Pythonic data access using climakitae 
--------------------------------------
This notebook showcases helper functions from `climakitae` that enable you to access the AE catalog data **without** using a GUI, while also allowing you to perform spatial subsetting and view the data options in an easy-to-use fashion. These functions could be easily implemented in a python script. <br>

As a reminder, you can access the data using one of the following methods: 
1) the climakitae Selections GUI ([getting_started.ipynb](getting_started.ipynb))
2) using helper functions in the `climakitae` library (this notebook!) 
3) the python library `intake` ([intake_direct_data_download.ipynb](intake_direct_data_download.ipynb))
<br>

This notebook showcases option 2.

In [None]:
from climakitae.core.data_interface import (
    get_data_options, 
    get_subsetting_options, 
    get_data
)

## See all the data options in the catalog 
These options will match those in our AE selections GUI. 

In [None]:
get_data_options()

## See the data options for a particular subset of inputs
The `get_data_options` function enables you to input a number of different function arguments, corresponding to the columns in the table above, to subset the table. Inputting no arguments, like we did above, will return the entire range of options.<br><br>First, lets print the function documentation to see the inputs and outputs of the function. If an argument (or "parameter", as listed in the documentation) is listed as "optional", that means you don't have to input anything for that argument. In the case of this function, none of the function arguments are required, so you can simply call the function. 

In [None]:
print(get_data_options.__doc__)

If you call the function with **no inputs**, it will simply return the entire catalog! But, let's say you want to see all the data options for statistically downscaled data at 3 km resolution. You'll want to provide inputs for the `downscaling_method` and `resolution` arguments. 

In [None]:
get_data_options(
    downscaling_method = "Statistical", 
    resolution = "3 km"
)

Perhaps you want to see all the data options for daily precipitation. We have several precipitation options in the catalog. You don't need to know the name of these variables; simply use "precipitation" as your input to the function for the `variable` argument.<br><br>The function prefers that your inputs match an actual option in the catalog-- with exact capitalizations and no misspelling-- and will print a warning if your input is not a direct match ("precipitation" is not an option, but "Precipitation (total)" is). The function will then try to make a guess as to what you actually meant. 

In [None]:
get_data_options(
    variable = "precipitation", 
    timescale = "daily"
) 

The function can also return a simple pandas DataFrame without the complex MultiIndex. Just set `tidy = False`.

In [None]:
get_data_options(
    variable = "precipitation", 
    timescale = "daily", 
    tidy = False
) 

## See all the geometry options for spatially subsetting the data during retrieval
These options will match those in our AE selections GUI. This will enable you to retrieve a subset for a specific region.

In [None]:
get_subsetting_options()

This shows a lot of options! Say you're only interested in California counties. Simply set the argument `area_subset` to "CA counties" to see the all options for counties. The function documentation shows the other options, which also match the values in the column "area_subset" in the table above. 

In [None]:
print(get_subsetting_options.__doc__)

In [None]:
get_subsetting_options(area_subset = "CA counties")

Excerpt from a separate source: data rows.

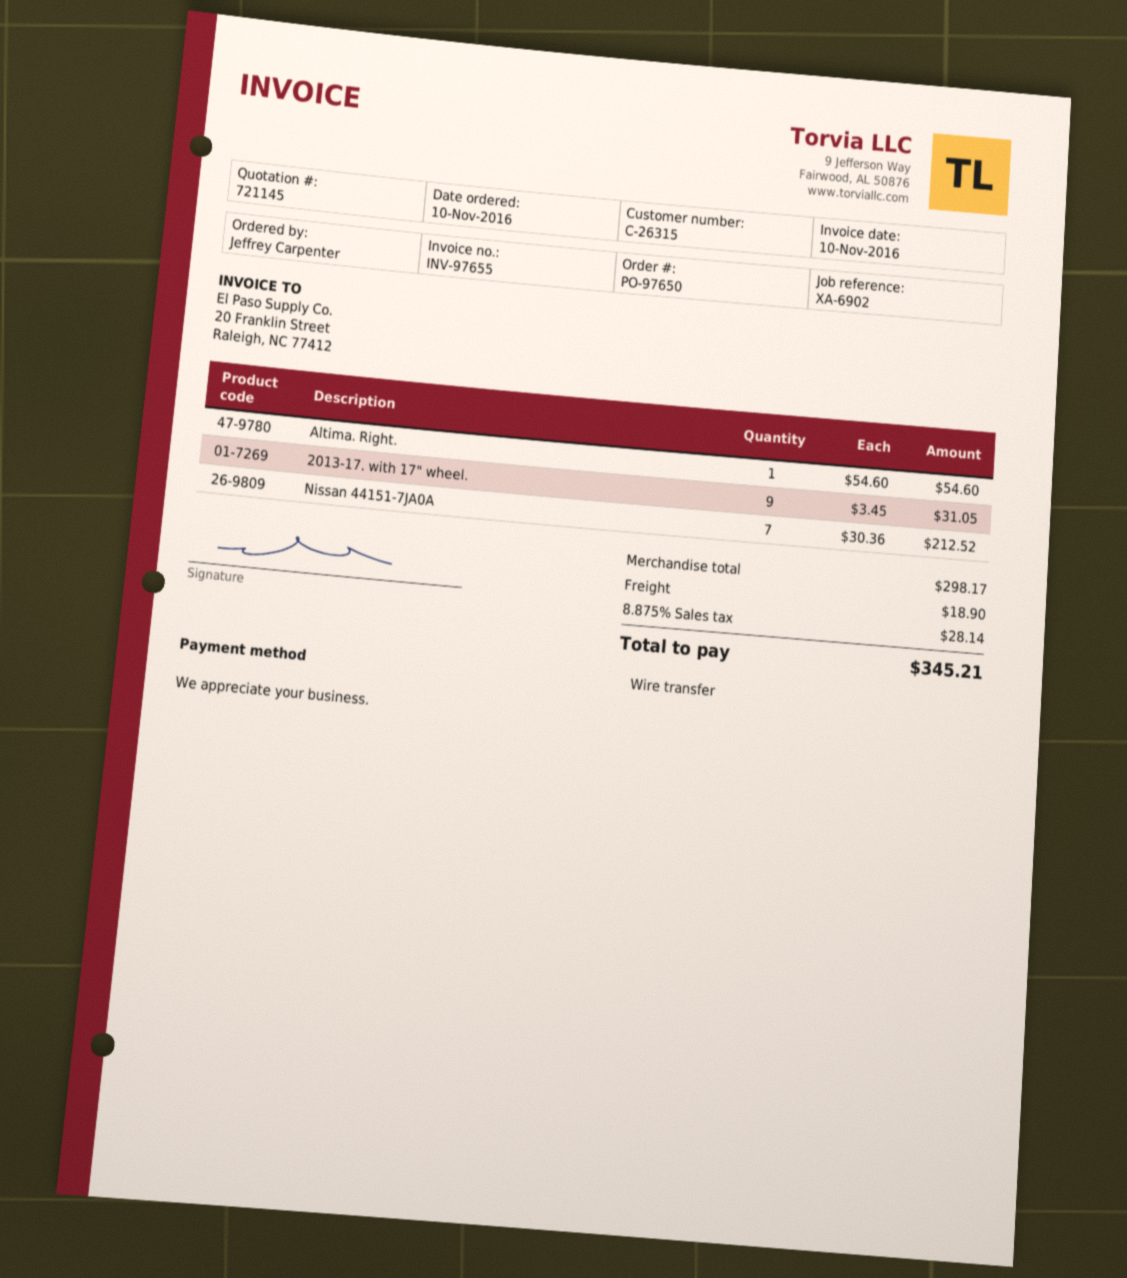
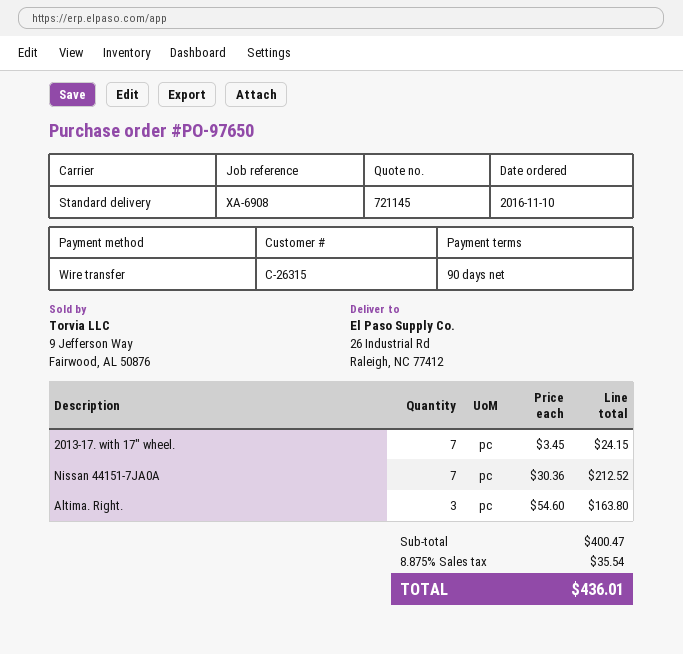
reference: XA-6902 -> XA-6908
Altima. Right.: 1 x 54.60 = 54.60 -> 3 x 54.60 = 163.80
2013-17. with 17" wheel.: 9 x 3.45 = 31.05 -> 7 x 3.45 = 24.15
subtotal: 298.17 -> 400.47
shipping: 18.90 -> none
tax: 8.875% = 28.14 -> 8.875% = 35.54
total: 345.21 -> 436.01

You can see all the options for subsetting, and their corresponding geometries, but you don't actually need to use the geometries for subsetting if you use climakitae's data retrieval function-- `get_catalog_data` -- explained in the next section. 

## Retrieve the data 
You can easily retrieve the data using the following function. This function requires you to input values for the following arguments: 
- variable (required)
- downscaling method (required)
- resolution (required)
- timescale (required)


The options for each can be found using the `get_data_options` function. If desired, you can also specify a unit conversion using the argument `units`.<br><br>By default, the function will return the entire spatial domain of the data. If you wish to spatially subset the data, you can supply the following arguments to the function: 
- area_subset (optional) 
- cached_area (required) 

You can also opt to perform an area average by setting `area_average = True`. The default is `False`. 

Details for the function are in the docstrings, printed below. 

In [None]:
print(get_data.__doc__)

In [None]:
get_data(
    variable = "Precipitation (total)", 
    downscaling_method = "Statistical", 
    resolution = "3 km", 
    timescale = "daily", 
    scenario = "Historical Climate",
)

Now say you're only interested in data for San Bernadino County, and you want to compute an area average over the entire county. 

In [None]:
get_data(
    variable = "Precipitation (total)", 
    downscaling_method = "Statistical", 
    resolution = "3 km", 
    timescale = "daily", 
    scenario = "Historical Climate",
    cached_area = "San Bernardino County", 
    area_average = "Yes"
)